Talk Maintenance

LukeStrickland · June 5, 2018, 10:45pm

Hey everyone,

Just letting you know I’m tweaking some talk settings to try and fix the various issues going on.

Thanks!

LukeStrickland · June 5, 2018, 10:48pm

Up first! We’re out of CPU credits. We use a lower priced level of Amazon, since it’s worked fine and can automatically adjust to the amount of usage. However it looks like something spiked on the 26th that has caused a chain of non-recovery…

I’m temporarily increasing our credits to unlimited to help it catch back up so I can take a better look at a more functional system.

jast · June 5, 2018, 10:54pm

That would have been the recent outage, yes?
Though it’s quite more functional now than it was on the 25th, it “feels” like something which was done during that recovery isn’t sitting right…

denzuko · June 5, 2018, 10:59pm

We should be looking into setting up a swarm cluster in AWS for things like this.

Draco · June 5, 2018, 11:04pm

Where is the database for talk? Inside the instance?

denzuko · June 5, 2018, 11:05pm

From what I saw, its postgres running internal to the docker container for talk.

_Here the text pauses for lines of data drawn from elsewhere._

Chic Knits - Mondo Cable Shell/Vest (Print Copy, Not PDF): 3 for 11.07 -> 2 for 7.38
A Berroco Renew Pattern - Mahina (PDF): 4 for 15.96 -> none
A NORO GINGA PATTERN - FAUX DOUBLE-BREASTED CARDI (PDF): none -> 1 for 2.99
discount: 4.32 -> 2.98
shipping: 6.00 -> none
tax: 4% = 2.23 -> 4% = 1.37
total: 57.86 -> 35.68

denzuko · June 5, 2018, 11:06pm

github.com

discourse/discourse_docker/blob/master/templates/postgres.10.template.yml

params:
  db_synchronous_commit: "off"
  db_shared_buffers: "256MB"
  db_work_mem: "10MB"
  db_default_text_search_config: "pg_catalog.english"
  db_name: discourse
  db_user: discourse
  db_wal_level: minimal
  db_max_wal_senders: 0
  db_checkpoint_segments: 6
  db_logging_collector: off
  db_log_min_duration_statement: 100

hooks:
  before_code:
    - replace:
       filename: /etc/service/unicorn/run
       from: "# postgres"
       to: sv start postgres || exit 1

This file has been truncated. show original

LukeStrickland · June 5, 2018, 11:13pm

It’s working!!!

Draco · June 5, 2018, 11:16pm

How can we tell in the future if it gets behind?

LukeStrickland · June 5, 2018, 11:26pm

So Discourse uses Sidekiq to send out notifications and handle all potentially delable actions, it seems our Sidekiq is extremely delayed.

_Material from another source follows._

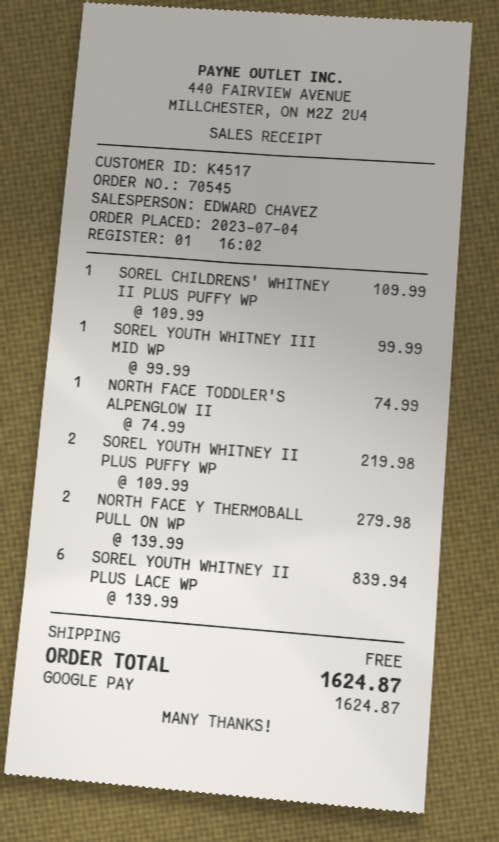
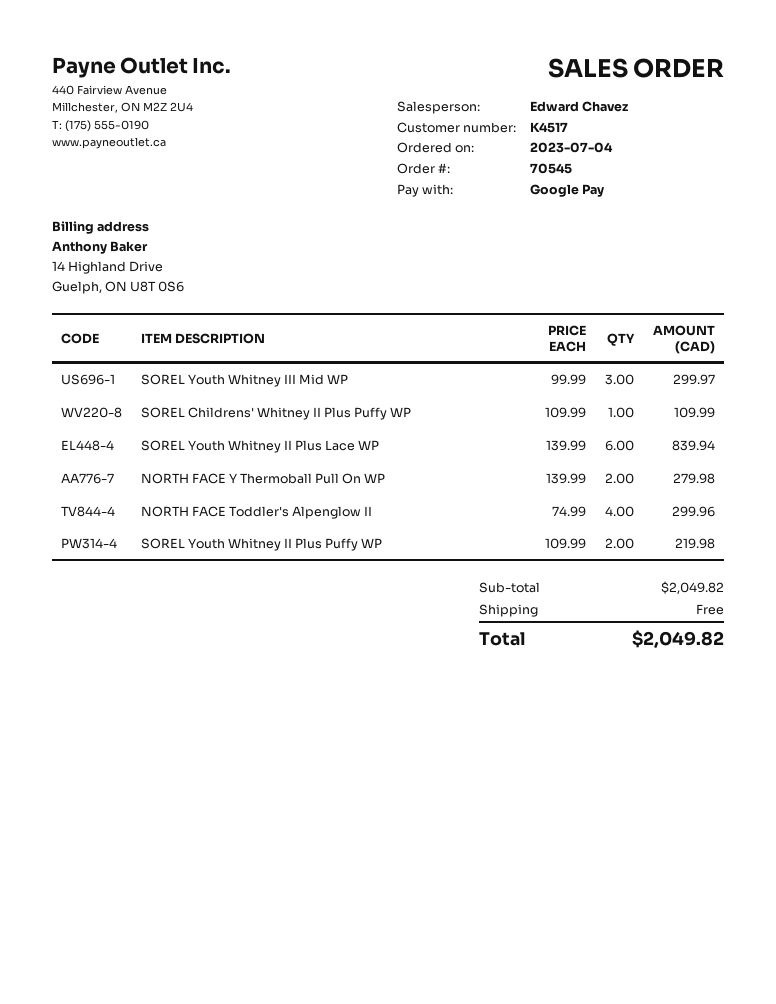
SOREL YOUTH WHITNEY III MID WP: 1 x 99.99 = 99.99 -> 3 x 99.99 = 299.97
NORTH FACE TODDLER'S ALPENGLOW II: 1 x 74.99 = 74.99 -> 4 x 74.99 = 299.96
total: 1624.87 -> 2049.82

# sidekiq 5.0.3 discourse [5 of 5 busy]

Investigating that next.

LukeStrickland · June 5, 2018, 11:30pm

There are 56854 pending jobs that Sidekiq needs to send out…

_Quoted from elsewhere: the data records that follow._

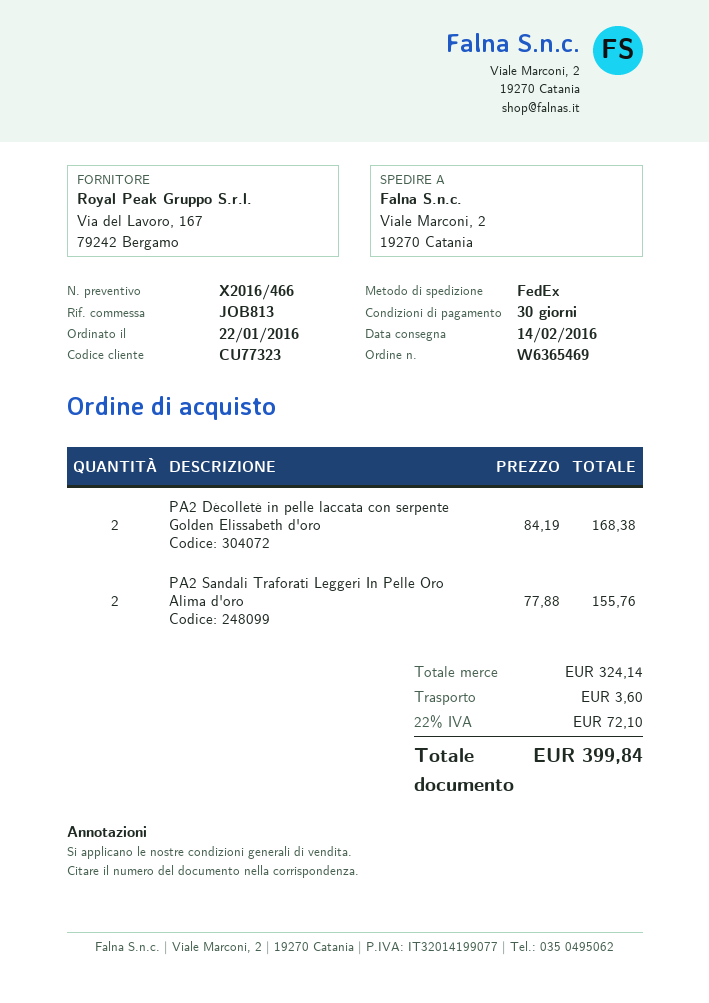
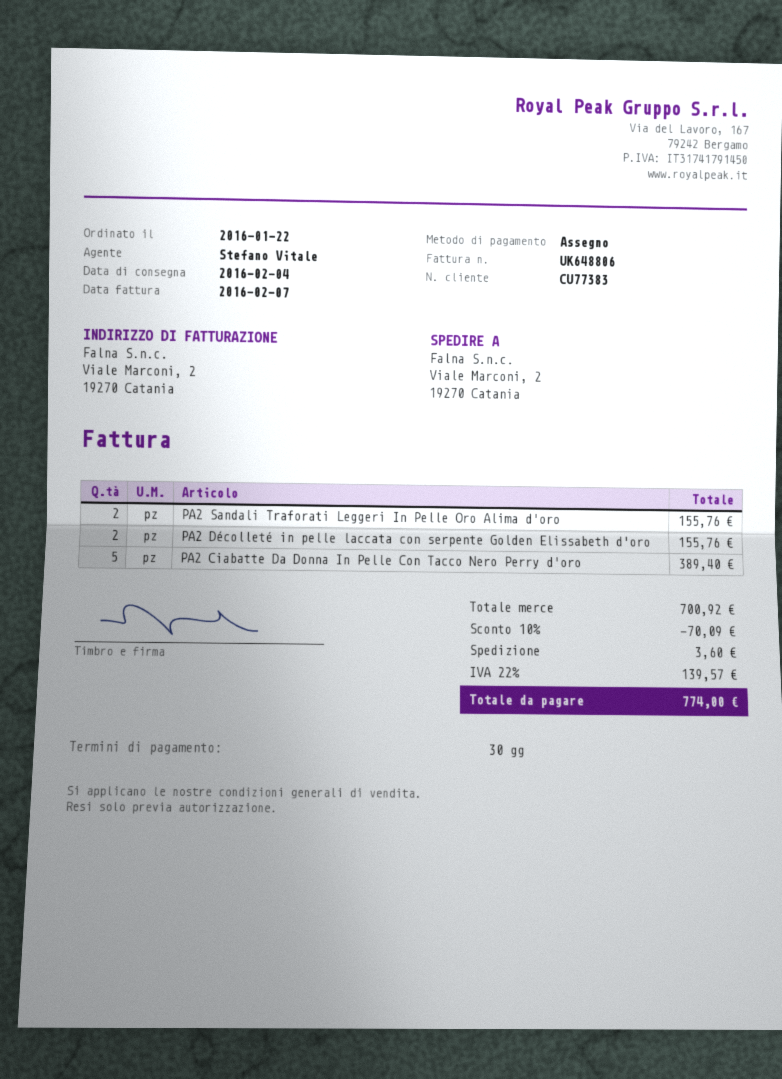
delivery date: 2016-02-14 -> 2016-02-04
customer number: CU77323 -> CU77383
PA2 Décolleté in pelle laccata con serpente Golden Elissabeth d'oro: 2 for 168.38 -> 2 for 155.76
PA2 Ciabatte Da Donna In Pelle Con Tacco Nero Perry d'oro: none -> 5 for 389.40
subtotal: 324.14 -> 700.92
discount: none -> 10% = 70.09
tax: 22% = 72.10 -> 22% = 139.57
total: 399.84 -> 774.00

Nate · June 6, 2018, 6:01am

Merciful Zeus that’s a lot of notifications

denzuko · June 6, 2018, 1:56pm

Do we have a root cause to why that’s bogged down?

LukeStrickland · June 6, 2018, 2:05pm

Can’t get an admin login because the emails are backed up ;p

LukeStrickland · June 6, 2018, 2:16pm

Hoping the CPU goes down sometime today. If not I’ll have to get Stan to login as admin so I can look through the queues.

denzuko · June 6, 2018, 2:42pm

May not have the same views as stan but looks like we’ll also need to plan for a major upgrade too. 2.1 is out and we’re drastically behind.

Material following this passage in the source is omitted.